Jatney se sentía fascinado por Irene y por la forma en que trataba a su hijo. A menudo llevaba al pequeño Joseph Campbell a sus reuniones políticas, porque no siempre conseguía que su madre se hiciera cargo del niño, y era demasiado orgullosa como para pedírselo con frecuencia. En aquellas reuniones políticas y espirituales, dejaba a Campbell a sus pies, en un pequeño capazo. A veces se lo llevaba incluso al trabajo, cuando el jardín de infancia en que le dejaba estaba cerrado.
No cabía la menor duda de que era una madre entregada a su hijo. Pero, para David Jatney, sú actitud con respecto a la maternidad era desconcertante. No mostraba la preocupación habitual por proteger a su hijo, o preocuparse por las influencias psicológicas que pudieran hacerle daño. Lo trataba como se podía tratar a un animal de compañía, un perro o un gato. No parecía importarle lo que pudiera pensar o sentir el niño. Había decidido que el hecho de ser madre de un niño no iba a limitar su vida en ningún sentido, o convertir la maternidad en una esclavitud, y que podía conservar su libertad. David pensaba a veces que estaba un poco loca.
Pero era una joven bonita, y cuando se concentraba en el sexo podía ser impulsivamente ardiente.
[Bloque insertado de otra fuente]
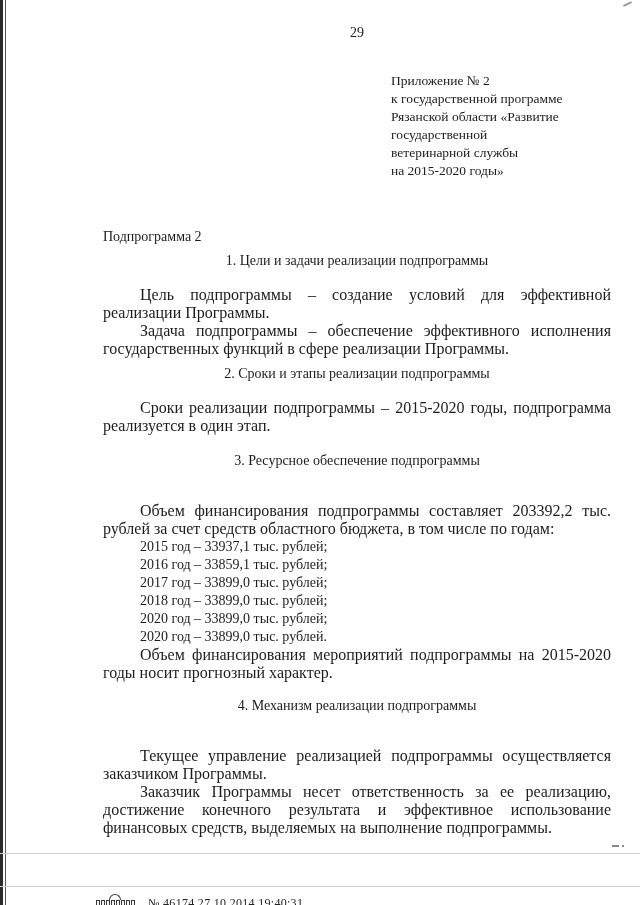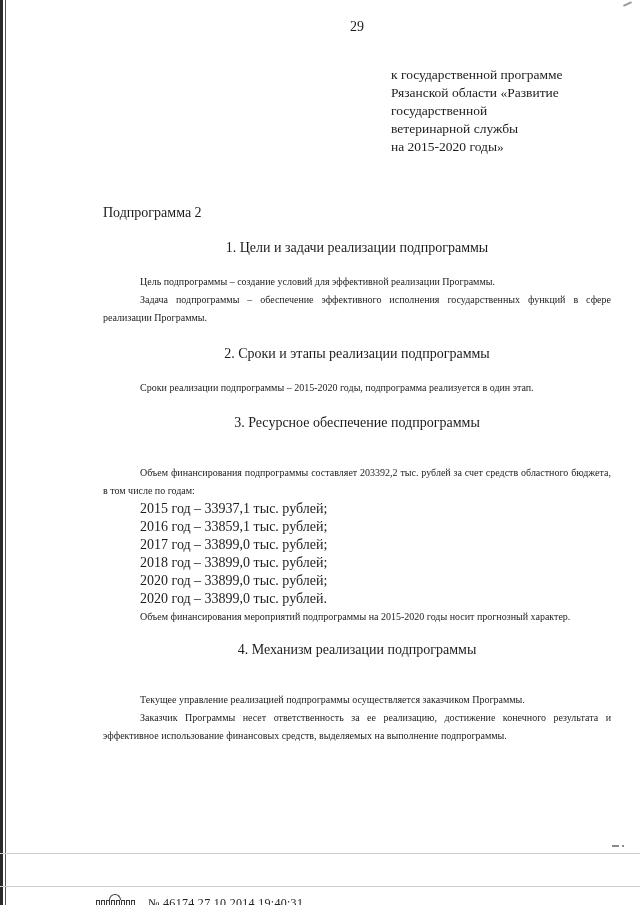--- a/index.html
+++ b/index.html
@@ -18,34 +18,34 @@
   
   .edge-1 { position: absolute; left: 0; top: 0; width: 3px; height: 905px; background: #2b2b2b; }
   .edge-2 { position: absolute; left: 5px; top: 0; width: 1px; height: 905px; background: #555; }
   
   .artifact-tr { position: absolute; left: 623px; top: 3px; width: 9px; height: 2px; background: #9a9a9a; transform: rotate(-25deg); }
   .artifact-br { position: absolute; left: 612px; top: 845px; width: 7px; height: 2px; background: #8a8a8a; }
   .artifact-br::after { content: ""; position: absolute; left: 10px; top: 0; width: 2px; height: 2px; background: #8a8a8a; }
 
   .content { position: absolute; left: 103px; top: 0; width: 508px; }
 
-  .page-number { padding-top: 18px; text-align: center; font-size: 14px; line-height: 18px; }
+  .page-number { padding-top: 24px; text-align: center; font-size: 14px; line-height: 18px; }
 
   .appendix { margin-top: 30px; margin-left: 288px; width: 222px; font-size: 13.5px; line-height: 18px; }
 
   .doc-title { margin-top: 48px; text-align: left; font-size: 14px; line-height: 18px; }
 
   .heading { text-align: center; font-size: 14px; line-height: 18px; font-weight: normal; }
-  .h1 { margin-top: 17px; }
-  .h2 { margin-top: 18px; }
+  .h1 { margin-top: 6px; }
+  .h2 { margin-top: 7px; }
   .h3 { margin-top: 17px; }
   .h4 { margin-top: 15px; }
 
   .para {
-    font-size: 10px; line-height: 18px;
+    font-size: 16px; line-height: 18px;
     text-align: justify; text-indent: 37px;
   }
   .mt16 { margin-top: 16px; }
   .mt15 { margin-top: 32px; }
 
   .year-line { font-size: 14px; line-height: 18px; padding-left: 37px; }
 
   
   .footer-rule-top    { position: absolute; left: 0; top: 853px; width: 640px; height: 1px; background: #cfcfcf; }
   .footer-rule-bottom { position: absolute; left: 0; top: 886px; width: 640px; height: 1px; background: #cfcfcf; }
@@ -71,20 +71,21 @@
   <div class="edge-1"></div>
   <div class="edge-2"></div>
   <div class="artifact-tr"></div>
   <div class="artifact-br"></div>
 
   <div class="content">
 
     <div class="page-number">29</div>
 
     <div class="appendix">
+      <div>Приложение № 2</div>
       <div>к государственной программе</div>
       <div>Рязанской области «Развитие</div>
       <div>государственной</div>
       <div>ветеринарной службы</div>
       <div>на 2015-2020 годы»</div>
     </div>
 
     <div class="doc-title">
       <div>Подпрограмма 2</div>
     </div>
David disfrutaba con ella. Era competente en los detalles cotidianos de la vida y, en realidad, no planteaba problemas. Así que dejó que se instalara con él.
Fue entonces cuando se produjeron dos hechos totalmente imprevistos por él. Se volvió impotente, y empezó a gustarle el niño.
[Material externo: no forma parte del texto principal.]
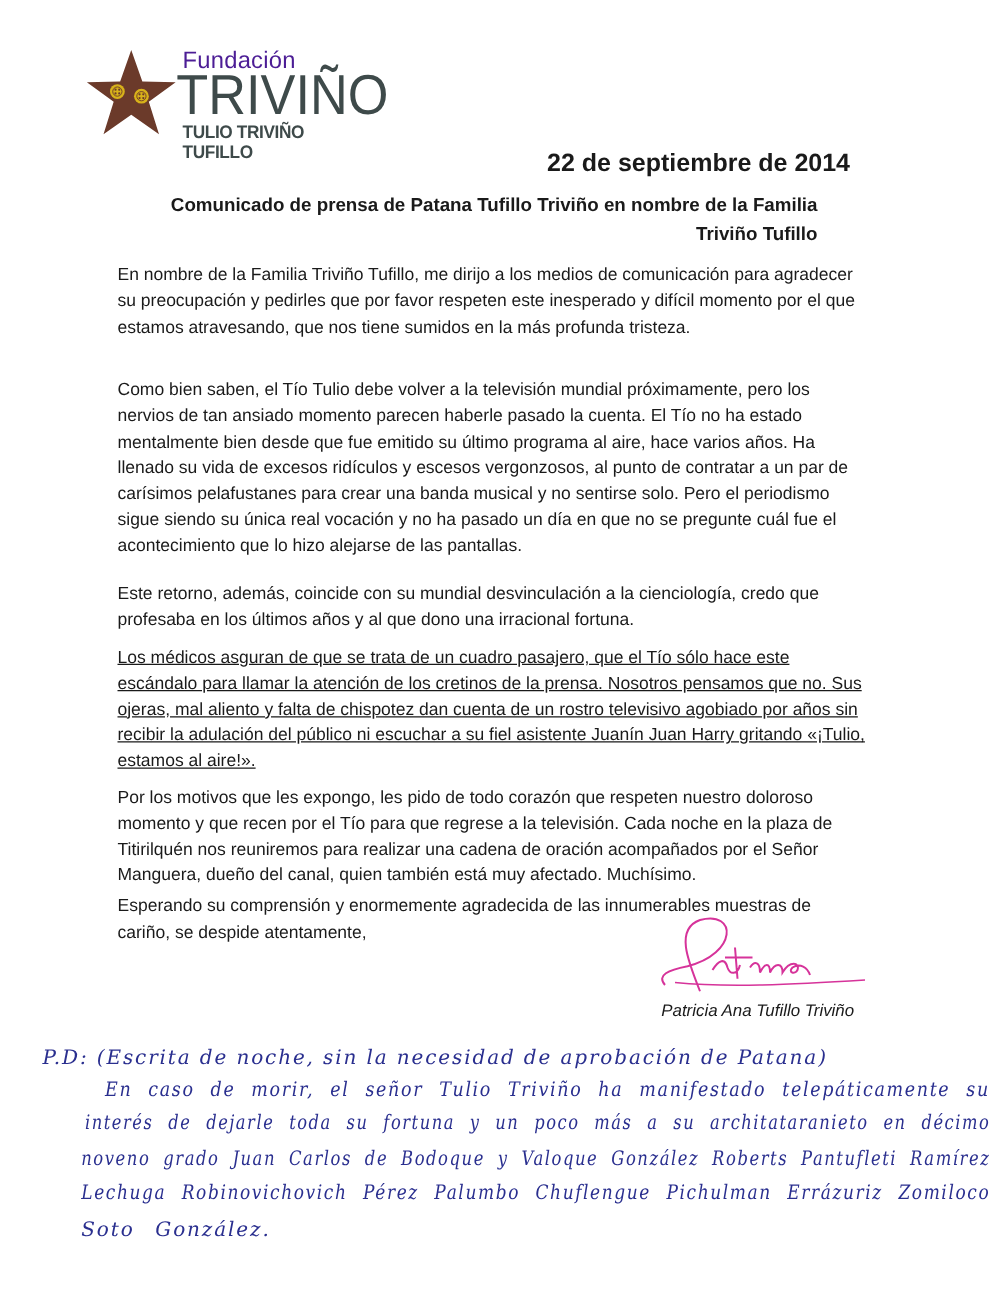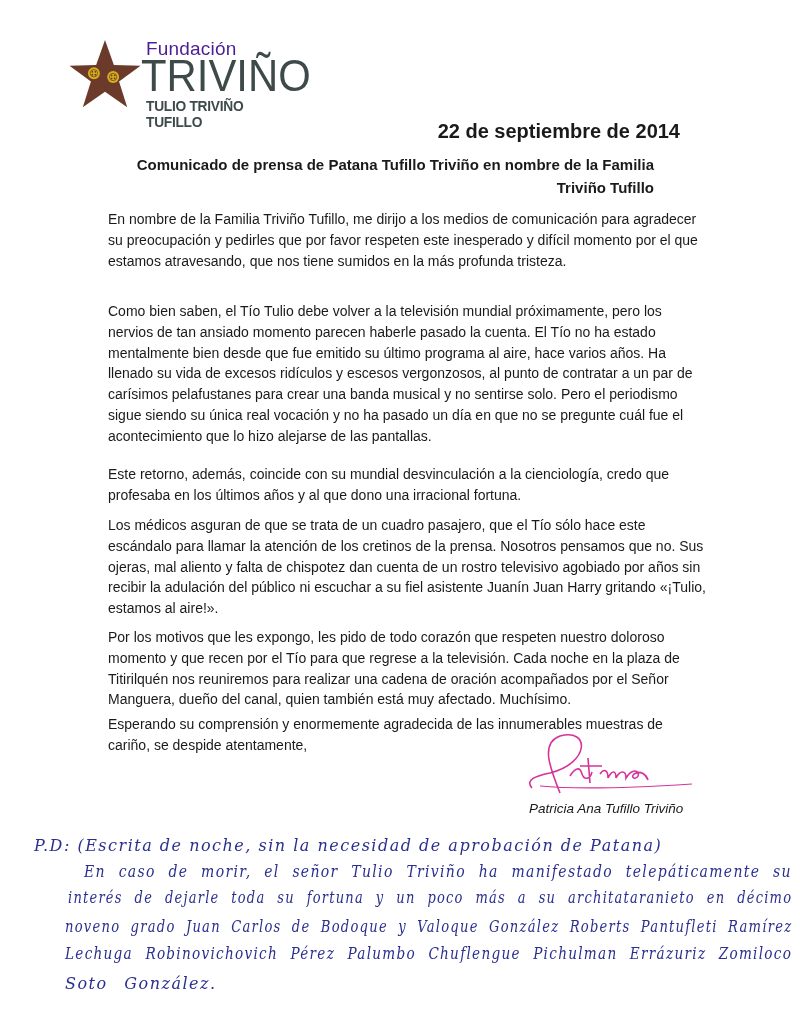--- a/index.html
+++ b/index.html
@@ -5,25 +5,25 @@
   html, body { margin: 0; padding: 0; background: #ffffff; }
   body { width: 800px; height: 1036px; position: relative; overflow: hidden; font-family: "Liberation Sans", sans-serif; color: #1a1a1a; }
   .logo { position: absolute; left: 68px; top: 36px; width: 240px; height: 80px; }
   .logo svg.star { position: absolute; left: 0; top: 2px; width: 74px; height: 72px; }
   .logo .fund { position: absolute; left: 78px; top: 2px; font-size: 19px; color: #4c1d95; letter-spacing: 0.2px; }
   .logo .big { position: absolute; left: 73px; top: 14px; font-size: 45px; color: #3e4a4a; letter-spacing: 0px; font-weight: normal; transform: scaleX(0.93); transform-origin: left; }
   .logo .sub { position: absolute; left: 78px; top: 62px; font-size: 14.5px; color: #3e4a4a; font-weight: bold; letter-spacing: -0.3px; transform: scaleX(0.95); transform-origin: left; }
 
   .date { position: absolute; right: 120px; top: 120px; font-weight: bold; font-size: 20px; }
   .title { position: absolute; left: 94px; top: 153px; width: 560px; font-weight: bold; font-size: 15px; line-height: 23px; text-align: right; }
-  .para { position: absolute; left: 108px; width: 600px; font-size: 14px; line-height: 20.8px; }
+  .para { position: absolute; left: 94px; width: 600px; font-size: 14px; line-height: 20.8px; }
   .p1 { top: 209px; }
   .p2 { top: 301px; }
   .p3 { top: 464px; }
-  .p4 { top: 515px; }
+  .p4 { top: 515px; text-decoration: underline; }
   .p5 { top: 627px; }
   .p6 { top: 714px; }
 
   .signature { position: absolute; left: 520px; top: 728px; width: 175px; height: 70px; }
   .signer { position: absolute; left: 529px; top: 801px; font-size: 13.5px; font-style: italic; }
 
   .hand { position: absolute; font-family: "DejaVu Serif", serif; font-style: italic; color: #2a2f8f; font-size: 16px; white-space: nowrap; letter-spacing: 1.5px; }
   .h0 { left: 34px; top: 836px; }
   .h1 { left: 84px; top: 862px; word-spacing: 8px; }
   .h2 { left: 68px; top: 888px; word-spacing: 8px; }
Se preparó para el traslado comprando un enorme baúl en el que guardar bajo llave todas sus armas, material de limpieza y municiones. No quería que un niño de cuatro años pusiera accidentalmente las manos sobre sus armas. De algún modo, David Jatney se las había arreglado para tener a estas alturas armas suficientes como para superar a un bandido superhéroe: dos rifles, una pistola ametralladora y una colección de pistolas. Una de ellas, muy pequeña, del calibre veintidós, la llevaba siempre en una funda de cuero que se parecía mucho a un guante, metida en el bolsillo de la chaqueta. Porla noche, solía colocarla debajo de la almohada. Cuando Irene y Campbell se instalaron en su piso, guardó la veintidós en el baúl, junto con las otras armas. Luego le echó un buen candado. Aunque el pequeño lo encontrara abierto, no había forma de que descubriera el modo de vaciarlo. Irene, en cambio, era otra historia. No es que no confiara en ella, pero era una joven un tanto misteriosa, y eso no se mezclaba bien con las armas.